» **Task description**: In your copy, repeat each record exactly and include no pictures.

Edit difference data:
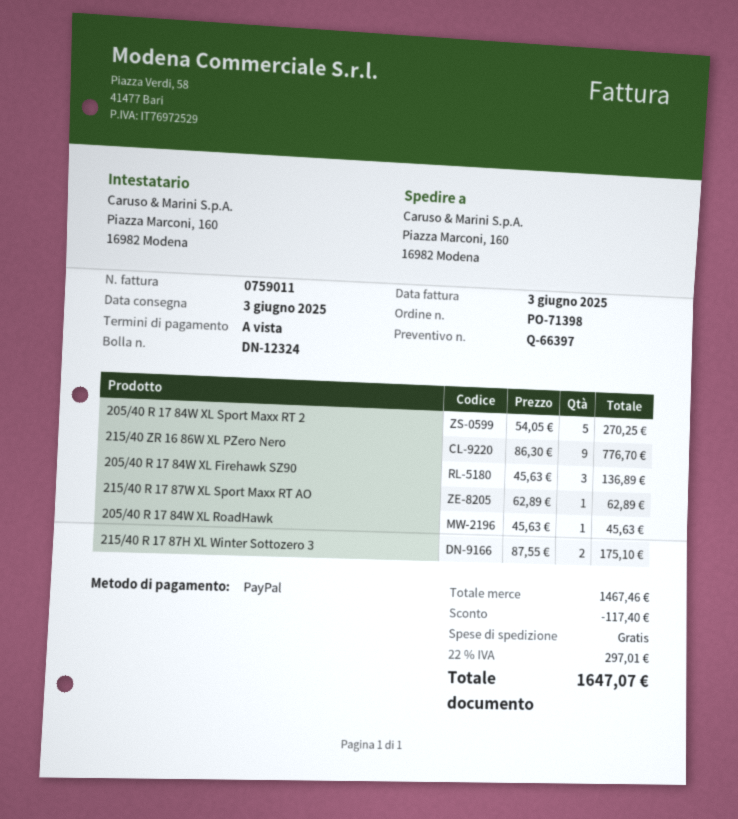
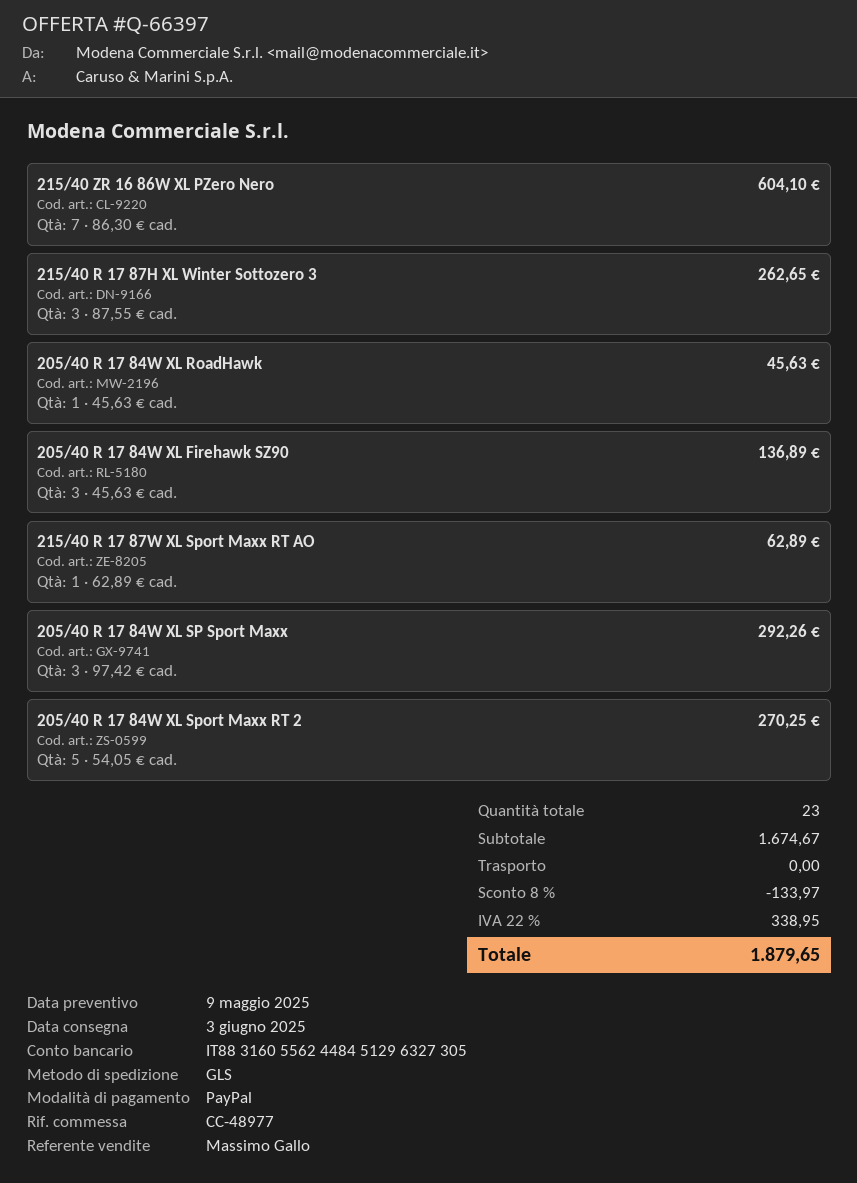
215/40 ZR 16 86W XL PZero Nero: 9 x 86.30 = 776.70 -> 7 x 86.30 = 604.10
215/40 R 17 87H XL Winter Sottozero 3: 2 x 87.55 = 175.10 -> 3 x 87.55 = 262.65
205/40 R 17 84W XL SP Sport Maxx: none -> 3 x 97.42 = 292.26
subtotal: 1467.46 -> 1674.67
discount: 117.40 -> 133.97
tax: 22% = 297.01 -> 22% = 338.95
total: 1647.07 -> 1879.65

» **Your response**:
215/40 ZR 16 86W XL PZero Nero: 9 x 86.30 = 776.70 -> 7 x 86.30 = 604.10
215/40 R 17 87H XL Winter Sottozero 3: 2 x 87.55 = 175.10 -> 3 x 87.55 = 262.65
205/40 R 17 84W XL SP Sport Maxx: none -> 3 x 97.42 = 292.26
subtotal: 1467.46 -> 1674.67
discount: 117.40 -> 133.97
tax: 22% = 297.01 -> 22% = 338.95
total: 1647.07 -> 1879.65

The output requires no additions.